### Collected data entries
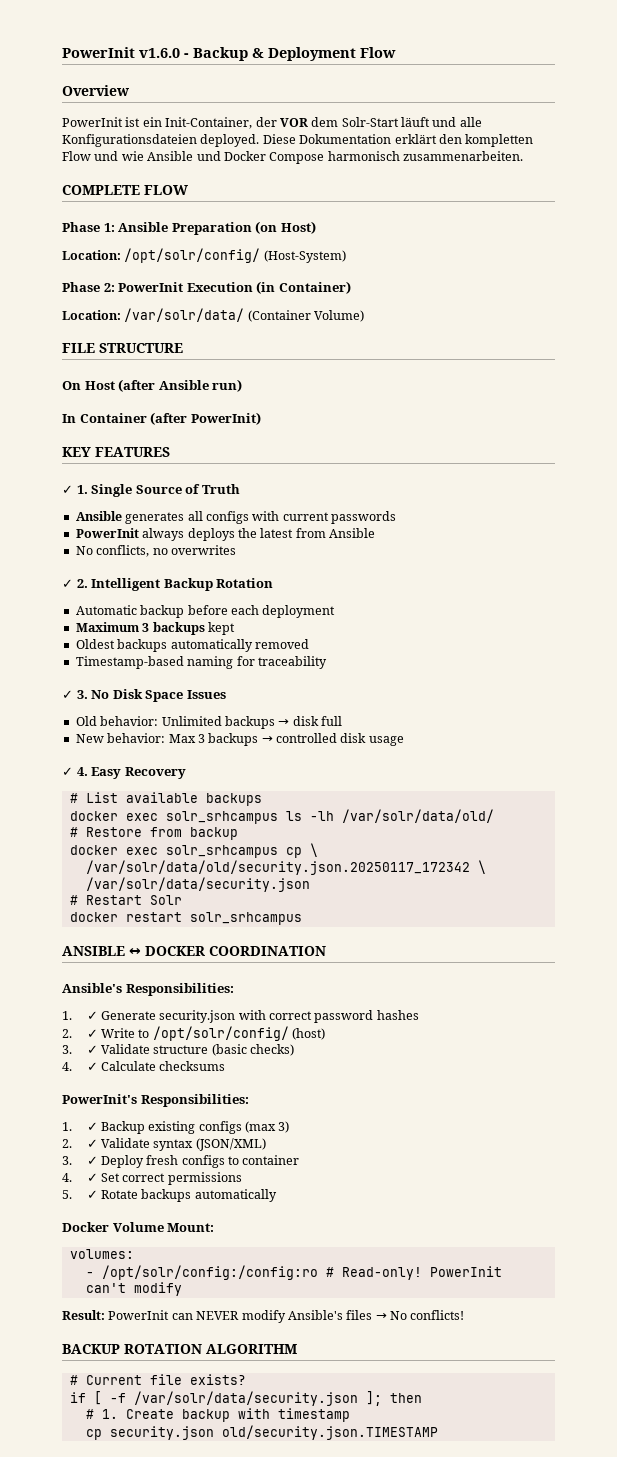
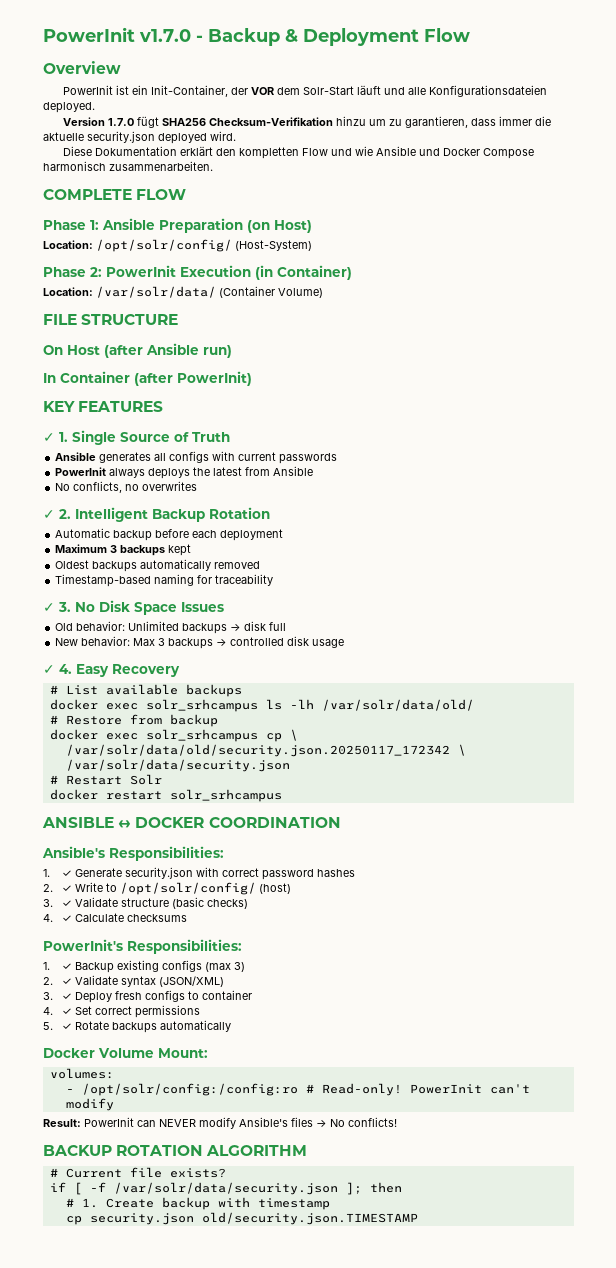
- PowerInit v1.6.0 - Backup & Deployment Flow
+ PowerInit v1.7.0 - Backup & Deployment Flow
- PowerInit ist ein Init-Container, der VOR dem Solr-Start läuft und alle Konfigurationsdateien deployed. Diese Dokumentation erklärt den kompletten Flow und wie Ansible und Docker Compose harmonisch zusammenarbeiten.
+ PowerInit ist ein Init-Container, der VOR dem Solr-Start läuft und alle Konfigurationsdateien deployed.
+ Version 1.7.0 fügt SHA256 Checksum-Verifikation hinzu um zu garantieren, dass immer die aktuelle security.json deployed wird.
+ Diese Dokumentation erklärt den kompletten Flow und wie Ansible und Docker Compose harmonisch zusammenarbeiten.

### Directions
Work out how many lines of the records contain the string "Ansible". Nothing but the number should be written.

### Solution below
2